GOAL OF THE EXERCISE =
Exclude the pictures from your copy, and reproduce each entry below verbatim.

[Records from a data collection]
○ ○ ○
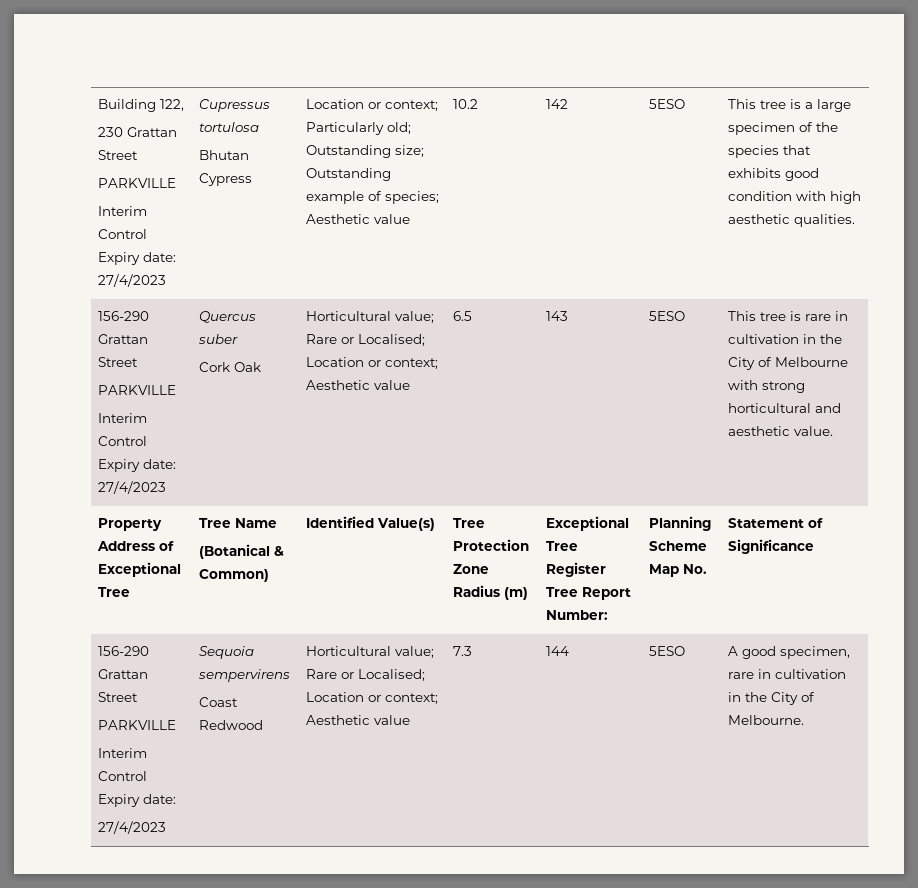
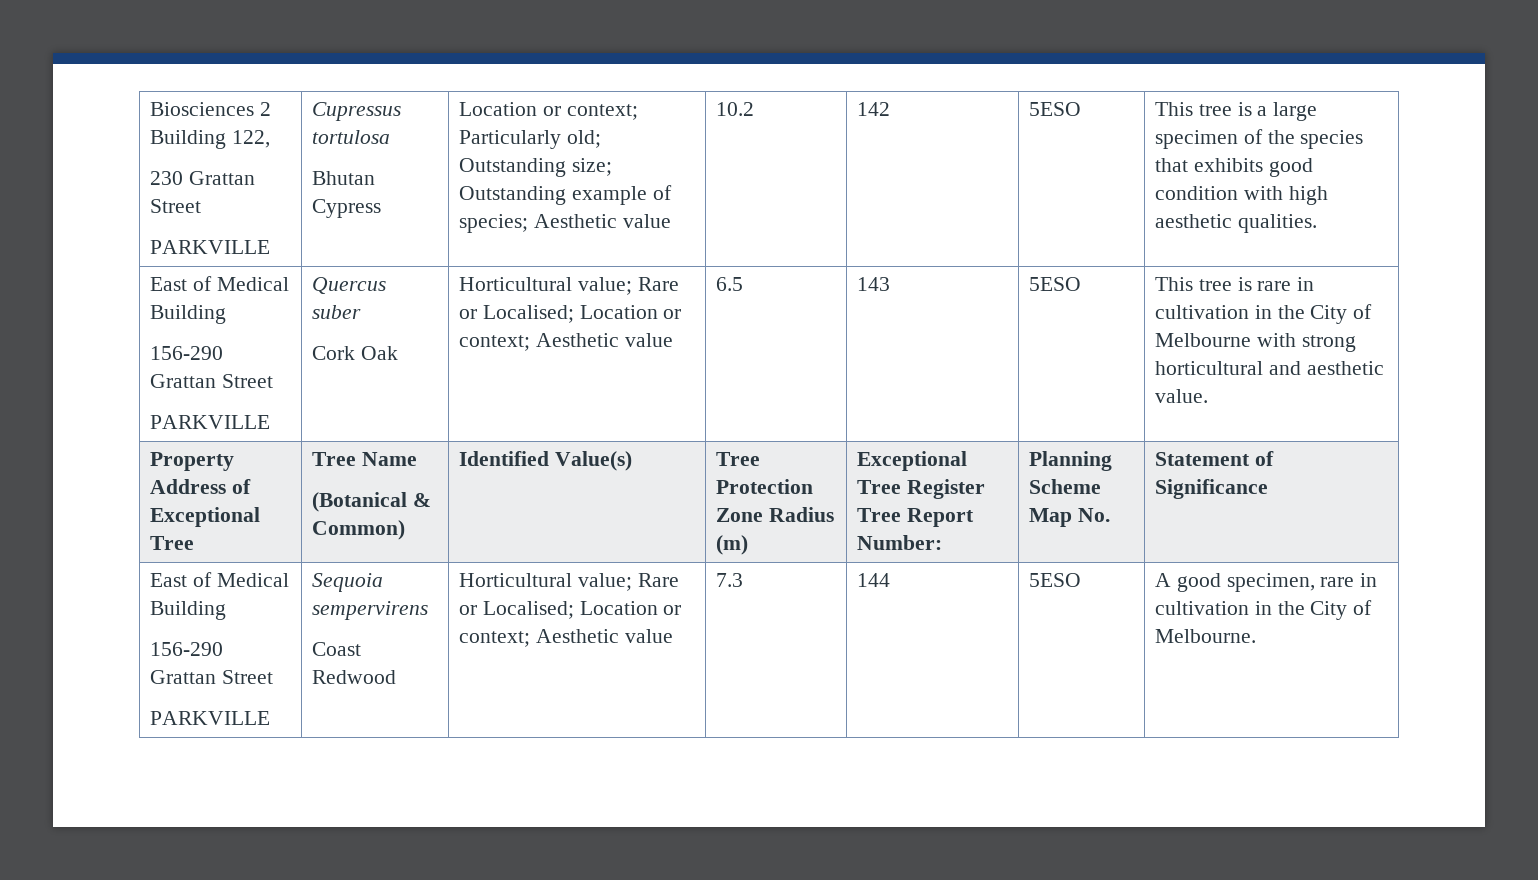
- Building 122,
+ Biosciences 2 Building 122,
  230 Grattan Street
  PARKVILLE
- Interim Control Expiry date: 27/4/2023
  This tree is a large specimen of the species that exhibits good condition with high aesthetic qualities.
+ East of Medical Building
  156-290 Grattan Street
  PARKVILLE
- Interim Control Expiry date: 27/4/2023
  Property Address of Exceptional Tree | Tree Name
  (Botanical & Common) | Identified Value(s) | Tree Protection Zone Radius (m) | Exceptional Tree Register Tree Report Number: | Planning Scheme Map No. | Statement of Significance
+ East of Medical Building
  156-290 Grattan Street
- PARKVILLE
- Interim Control Expiry date:
- 27/4/2023 | Sequoia sempervirens
+ PARKVILLE | Sequoia sempervirens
○ ○ ○
TASK ANSWER =
- Building 122,
+ Biosciences 2 Building 122,
  230 Grattan Street
  PARKVILLE
- Interim Control Expiry date: 27/4/2023
  This tree is a large specimen of the species that exhibits good condition with high aesthetic qualities.
+ East of Medical Building
  156-290 Grattan Street
  PARKVILLE
- Interim Control Expiry date: 27/4/2023
  Property Address of Exceptional Tree | Tree Name
  (Botanical & Common) | Identified Value(s) | Tree Protection Zone Radius (m) | Exceptional Tree Register Tree Report Number: | Planning Scheme Map No. | Statement of Significance
+ East of Medical Building
  156-290 Grattan Street
- PARKVILLE
- Interim Control Expiry date:
- 27/4/2023 | Sequoia sempervirens
+ PARKVILLE | Sequoia sempervirens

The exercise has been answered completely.